Barbie is 64 years old today. Created in 1959, she is an authentic, American baby-boomer who qualifies for senior discounts when shopping for her tiny, age-inappropriate high heels with a reduced-carbon footprint in her 2024 pink plastic Tesla. Although her age is made nebulous by more incarnations than the Dalai Lama, her generational membership also explains the blockbuster popularity of the movie made modern in her honor and name by Director, Greta Gerwig. But what’s it all about, Barbie? Really.

Ruth Handler originally created Barbie in the Doris Day image of a hot-bodied German doll named Bild Lilli who was often topless. (Mattel, Handler’s toy company and God of all things Barbiedom, settled out of court, buying Lilli’s copyright in 1964.) Many parents steeped in America’s wholesome image in the 1950s considered the curvaceous plaything scandalous. Their children, however, especially the girls, were teetering on the edge of the 1960s and the first historic burning of bras at the Miss America protest. Considering the lurid social media content available to children today, the fact that Barbie remains fully dressed in the homes of 9 out of 10 American girls ages 3 to 10 years old should qualify her for a statue in the Smithsonian as the alpha icon of pop culture. Ken would be mentioned as a footnote in her climb to fame.

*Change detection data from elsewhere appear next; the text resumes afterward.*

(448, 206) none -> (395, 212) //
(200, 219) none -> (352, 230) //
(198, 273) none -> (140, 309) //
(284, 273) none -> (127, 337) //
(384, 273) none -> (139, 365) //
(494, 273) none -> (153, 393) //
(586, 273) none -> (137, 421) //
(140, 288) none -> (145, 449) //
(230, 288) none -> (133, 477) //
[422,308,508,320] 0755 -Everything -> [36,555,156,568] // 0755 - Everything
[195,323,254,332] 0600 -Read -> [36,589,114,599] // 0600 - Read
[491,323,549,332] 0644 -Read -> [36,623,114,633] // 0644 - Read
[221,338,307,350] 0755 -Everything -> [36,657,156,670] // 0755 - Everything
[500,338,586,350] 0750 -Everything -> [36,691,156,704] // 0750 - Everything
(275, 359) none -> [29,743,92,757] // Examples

As a fellow boomer, I played with Barbies a plenty; the original teen fashion model, then Malibu, next the twist-and-turn double-jointed Live Action Barbie that danced far more in my bedroom than I ever did at a school dance. Her miniature perfection loomed large in my small world, mirroring the pin-up measurements and unattainable epitome of what appeared everywhere I looked on TV, movies, advertising and my own living room as an awkward, chubby child of a crowned Mrs. Indiana. The message was as hard and simple as the doll in my hand: you can never be what you see. Lucky for me and the female species, the 1970s proved beauty, as defined by others for women and dolls, is a barbed fantasy. Barbie learned this lesson too, suffering my revenge with some nasty haircuts and ceiling fan hangings and finding her market dominance infringed by preternaturally creepy and imperfect BRATZ. (If you don’t know about these sassy-sexy plastics, you don’t need to.) Finally, Hollywood and Barbie, at least as portrayed in Gerwig’s bubble-gum-pink world, have begun to also realize that little girls can’t be what they can’t see. Mattel got the message in $$ signs. Barbie is now an African American, U.S. President with 200 other occupations, including an astronaut and an Olympic, Hijab-wearing fencer. Who knows what’s next in her moldable future? A scientist in her DreamMobile RV sold as Breaking Bad Barbie?

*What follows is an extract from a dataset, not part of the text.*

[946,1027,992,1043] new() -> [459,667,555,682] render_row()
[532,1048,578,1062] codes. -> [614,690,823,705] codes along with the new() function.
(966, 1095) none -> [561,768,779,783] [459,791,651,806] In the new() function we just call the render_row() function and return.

So, has Barbie changed the world? My daughter, 36, deemed her Barbie too “old-looking,” and joined the American Girl doll childhood cult. Today, she is a pediatrician. My hairdresser, 25, said, “Barbie is just a doll to me. The movie was kind of tedious and preachy. I felt sorry for Ken.” My haircut was taking place in her new salon. I could remind these young ladies that many have come a long way on the paths they now tread with the luxury of not looking back. Instead, I’ll wait, knowing one day, if they have a daughter, she too will ask for a Barbie.